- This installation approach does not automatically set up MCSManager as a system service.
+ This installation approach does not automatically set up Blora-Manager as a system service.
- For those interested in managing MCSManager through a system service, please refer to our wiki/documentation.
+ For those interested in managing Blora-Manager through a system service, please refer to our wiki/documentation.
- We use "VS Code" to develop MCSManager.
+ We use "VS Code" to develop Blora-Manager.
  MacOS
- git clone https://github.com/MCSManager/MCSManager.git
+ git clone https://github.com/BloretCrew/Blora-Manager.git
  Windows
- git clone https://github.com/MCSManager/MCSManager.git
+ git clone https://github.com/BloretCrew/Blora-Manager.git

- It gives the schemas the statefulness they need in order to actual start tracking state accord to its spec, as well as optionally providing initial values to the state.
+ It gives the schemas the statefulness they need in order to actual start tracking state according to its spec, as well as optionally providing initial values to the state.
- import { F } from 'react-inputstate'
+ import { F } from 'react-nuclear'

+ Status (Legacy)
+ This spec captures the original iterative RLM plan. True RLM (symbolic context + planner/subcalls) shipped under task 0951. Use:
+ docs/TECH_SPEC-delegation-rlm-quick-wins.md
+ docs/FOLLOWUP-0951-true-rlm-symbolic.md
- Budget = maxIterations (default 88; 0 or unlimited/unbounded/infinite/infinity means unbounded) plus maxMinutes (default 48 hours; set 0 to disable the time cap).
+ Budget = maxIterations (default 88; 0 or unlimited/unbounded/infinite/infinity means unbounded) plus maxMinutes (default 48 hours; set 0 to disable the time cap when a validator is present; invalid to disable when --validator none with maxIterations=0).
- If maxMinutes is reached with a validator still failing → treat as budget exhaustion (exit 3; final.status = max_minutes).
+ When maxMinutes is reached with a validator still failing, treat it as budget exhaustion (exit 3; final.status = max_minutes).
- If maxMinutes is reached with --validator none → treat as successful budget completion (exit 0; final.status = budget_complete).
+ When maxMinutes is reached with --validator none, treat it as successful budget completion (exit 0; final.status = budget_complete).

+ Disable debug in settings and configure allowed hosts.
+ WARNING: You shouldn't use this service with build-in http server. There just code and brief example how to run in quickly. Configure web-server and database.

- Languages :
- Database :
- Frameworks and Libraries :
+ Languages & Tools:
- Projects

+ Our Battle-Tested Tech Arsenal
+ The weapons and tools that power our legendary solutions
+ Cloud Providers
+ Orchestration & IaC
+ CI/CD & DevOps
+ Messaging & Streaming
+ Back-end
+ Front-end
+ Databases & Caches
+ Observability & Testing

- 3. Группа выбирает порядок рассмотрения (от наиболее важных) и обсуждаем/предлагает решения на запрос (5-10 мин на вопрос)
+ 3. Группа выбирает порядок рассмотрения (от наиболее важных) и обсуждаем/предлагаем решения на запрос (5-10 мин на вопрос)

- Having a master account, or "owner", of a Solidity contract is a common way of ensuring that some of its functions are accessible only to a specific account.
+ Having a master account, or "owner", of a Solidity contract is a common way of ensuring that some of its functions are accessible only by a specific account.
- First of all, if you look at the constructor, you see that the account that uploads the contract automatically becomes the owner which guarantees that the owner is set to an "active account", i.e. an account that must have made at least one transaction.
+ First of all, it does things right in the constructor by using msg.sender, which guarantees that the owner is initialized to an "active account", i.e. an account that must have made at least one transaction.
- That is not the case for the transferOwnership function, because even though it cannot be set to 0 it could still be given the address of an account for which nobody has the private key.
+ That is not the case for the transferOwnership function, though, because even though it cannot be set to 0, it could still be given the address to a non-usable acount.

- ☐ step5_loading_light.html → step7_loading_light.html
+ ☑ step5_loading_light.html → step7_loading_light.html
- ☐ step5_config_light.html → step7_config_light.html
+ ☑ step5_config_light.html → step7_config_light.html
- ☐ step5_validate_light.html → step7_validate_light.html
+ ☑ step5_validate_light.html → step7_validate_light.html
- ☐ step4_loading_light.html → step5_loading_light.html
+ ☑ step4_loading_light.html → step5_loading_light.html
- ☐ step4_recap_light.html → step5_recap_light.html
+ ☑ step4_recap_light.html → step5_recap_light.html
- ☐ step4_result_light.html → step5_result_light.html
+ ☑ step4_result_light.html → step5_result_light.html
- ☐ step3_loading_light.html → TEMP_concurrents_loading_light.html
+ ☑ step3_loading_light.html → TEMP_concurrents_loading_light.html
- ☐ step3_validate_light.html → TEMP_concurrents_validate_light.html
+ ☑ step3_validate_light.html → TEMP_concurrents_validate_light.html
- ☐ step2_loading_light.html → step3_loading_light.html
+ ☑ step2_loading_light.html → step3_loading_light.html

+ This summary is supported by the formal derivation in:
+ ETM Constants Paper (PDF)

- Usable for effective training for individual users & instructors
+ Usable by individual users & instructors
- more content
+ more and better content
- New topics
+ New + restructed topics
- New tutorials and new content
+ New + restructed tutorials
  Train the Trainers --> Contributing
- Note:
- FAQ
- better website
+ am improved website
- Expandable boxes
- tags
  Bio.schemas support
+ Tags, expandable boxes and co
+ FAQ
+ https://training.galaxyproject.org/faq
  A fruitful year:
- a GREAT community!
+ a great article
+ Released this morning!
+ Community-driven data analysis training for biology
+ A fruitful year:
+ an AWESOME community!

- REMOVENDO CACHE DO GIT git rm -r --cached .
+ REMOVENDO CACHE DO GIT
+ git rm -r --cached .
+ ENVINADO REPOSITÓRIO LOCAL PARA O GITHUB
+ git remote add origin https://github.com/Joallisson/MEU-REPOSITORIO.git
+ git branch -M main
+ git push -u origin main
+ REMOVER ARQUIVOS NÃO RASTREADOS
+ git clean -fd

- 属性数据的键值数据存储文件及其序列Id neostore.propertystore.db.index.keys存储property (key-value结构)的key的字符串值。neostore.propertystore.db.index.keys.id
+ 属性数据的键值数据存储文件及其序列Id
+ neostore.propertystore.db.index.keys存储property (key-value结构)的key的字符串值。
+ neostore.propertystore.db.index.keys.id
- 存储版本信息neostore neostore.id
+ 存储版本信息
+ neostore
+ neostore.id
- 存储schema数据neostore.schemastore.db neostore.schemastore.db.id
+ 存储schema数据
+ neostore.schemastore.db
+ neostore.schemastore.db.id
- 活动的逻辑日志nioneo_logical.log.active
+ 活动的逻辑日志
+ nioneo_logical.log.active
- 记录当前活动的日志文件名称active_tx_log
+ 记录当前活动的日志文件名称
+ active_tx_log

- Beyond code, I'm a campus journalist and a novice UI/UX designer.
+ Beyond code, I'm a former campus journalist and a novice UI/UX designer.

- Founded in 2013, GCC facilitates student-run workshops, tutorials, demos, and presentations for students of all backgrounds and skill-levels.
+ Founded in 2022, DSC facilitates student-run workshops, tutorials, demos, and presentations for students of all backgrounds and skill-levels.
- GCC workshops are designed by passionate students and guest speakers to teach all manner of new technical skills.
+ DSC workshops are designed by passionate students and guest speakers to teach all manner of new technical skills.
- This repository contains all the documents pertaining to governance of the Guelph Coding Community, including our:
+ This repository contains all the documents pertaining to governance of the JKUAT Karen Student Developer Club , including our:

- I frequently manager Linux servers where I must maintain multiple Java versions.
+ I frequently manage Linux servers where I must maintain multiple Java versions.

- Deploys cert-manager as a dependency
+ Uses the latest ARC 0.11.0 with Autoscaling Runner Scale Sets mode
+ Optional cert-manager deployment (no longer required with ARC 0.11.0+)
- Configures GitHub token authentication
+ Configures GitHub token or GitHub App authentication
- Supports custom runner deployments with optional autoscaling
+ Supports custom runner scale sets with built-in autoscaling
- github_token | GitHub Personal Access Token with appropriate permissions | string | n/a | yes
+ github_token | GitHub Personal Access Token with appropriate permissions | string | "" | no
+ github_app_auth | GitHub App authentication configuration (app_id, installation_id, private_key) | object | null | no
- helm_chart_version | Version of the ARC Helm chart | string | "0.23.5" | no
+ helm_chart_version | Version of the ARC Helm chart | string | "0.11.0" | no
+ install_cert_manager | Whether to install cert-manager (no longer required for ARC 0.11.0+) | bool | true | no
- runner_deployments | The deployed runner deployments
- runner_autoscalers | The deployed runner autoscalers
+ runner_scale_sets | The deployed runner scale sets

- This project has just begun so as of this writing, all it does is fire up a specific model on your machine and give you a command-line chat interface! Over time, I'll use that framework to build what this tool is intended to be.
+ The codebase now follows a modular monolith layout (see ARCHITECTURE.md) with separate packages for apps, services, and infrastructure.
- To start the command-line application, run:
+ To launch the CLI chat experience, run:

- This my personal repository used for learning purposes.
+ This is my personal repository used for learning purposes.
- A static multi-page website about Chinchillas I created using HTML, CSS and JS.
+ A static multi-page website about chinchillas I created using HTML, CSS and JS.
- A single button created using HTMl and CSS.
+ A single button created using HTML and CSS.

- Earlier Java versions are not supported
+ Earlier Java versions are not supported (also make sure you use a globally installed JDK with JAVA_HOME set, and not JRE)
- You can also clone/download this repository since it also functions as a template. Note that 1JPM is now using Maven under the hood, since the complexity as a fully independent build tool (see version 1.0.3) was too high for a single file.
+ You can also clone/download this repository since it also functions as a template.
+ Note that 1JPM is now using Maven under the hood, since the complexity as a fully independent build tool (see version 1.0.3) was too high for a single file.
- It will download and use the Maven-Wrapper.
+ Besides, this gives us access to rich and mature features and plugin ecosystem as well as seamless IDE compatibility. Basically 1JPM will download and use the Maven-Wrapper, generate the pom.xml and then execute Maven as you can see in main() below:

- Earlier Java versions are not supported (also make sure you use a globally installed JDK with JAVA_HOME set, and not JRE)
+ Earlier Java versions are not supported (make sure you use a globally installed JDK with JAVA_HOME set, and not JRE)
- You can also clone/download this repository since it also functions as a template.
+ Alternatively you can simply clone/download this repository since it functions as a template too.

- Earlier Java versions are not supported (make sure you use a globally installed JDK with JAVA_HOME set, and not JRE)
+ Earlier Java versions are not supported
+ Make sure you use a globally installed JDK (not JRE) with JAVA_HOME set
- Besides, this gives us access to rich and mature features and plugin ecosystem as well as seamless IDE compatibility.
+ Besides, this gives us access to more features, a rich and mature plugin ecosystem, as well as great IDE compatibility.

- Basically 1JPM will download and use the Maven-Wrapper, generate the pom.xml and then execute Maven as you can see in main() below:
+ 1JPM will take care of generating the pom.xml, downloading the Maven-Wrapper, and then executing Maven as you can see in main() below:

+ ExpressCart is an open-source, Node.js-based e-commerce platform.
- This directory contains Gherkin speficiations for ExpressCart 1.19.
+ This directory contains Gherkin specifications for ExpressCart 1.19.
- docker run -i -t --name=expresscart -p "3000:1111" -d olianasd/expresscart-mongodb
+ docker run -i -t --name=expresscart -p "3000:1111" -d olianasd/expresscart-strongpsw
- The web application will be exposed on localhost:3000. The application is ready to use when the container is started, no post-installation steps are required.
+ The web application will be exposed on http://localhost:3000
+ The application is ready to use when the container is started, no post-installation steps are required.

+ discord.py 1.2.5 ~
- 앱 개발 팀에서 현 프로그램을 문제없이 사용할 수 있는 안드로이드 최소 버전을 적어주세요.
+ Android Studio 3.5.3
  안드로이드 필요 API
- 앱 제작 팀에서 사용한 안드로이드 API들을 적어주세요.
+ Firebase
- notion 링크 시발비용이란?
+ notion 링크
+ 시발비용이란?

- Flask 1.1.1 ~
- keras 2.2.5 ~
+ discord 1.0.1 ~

□ □ □ □ □

What to produce: In the listing above, find the line that contains "안드로이드 필요 API". Write it out exactly, along with each line after it up to and including the last.

Worked solution:
  안드로이드 필요 API
- 앱 제작 팀에서 사용한 안드로이드 API들을 적어주세요.
+ Firebase
- notion 링크 시발비용이란?
+ notion 링크
+ 시발비용이란?

- Flask 1.1.1 ~
- keras 2.2.5 ~
+ discord 1.0.1 ~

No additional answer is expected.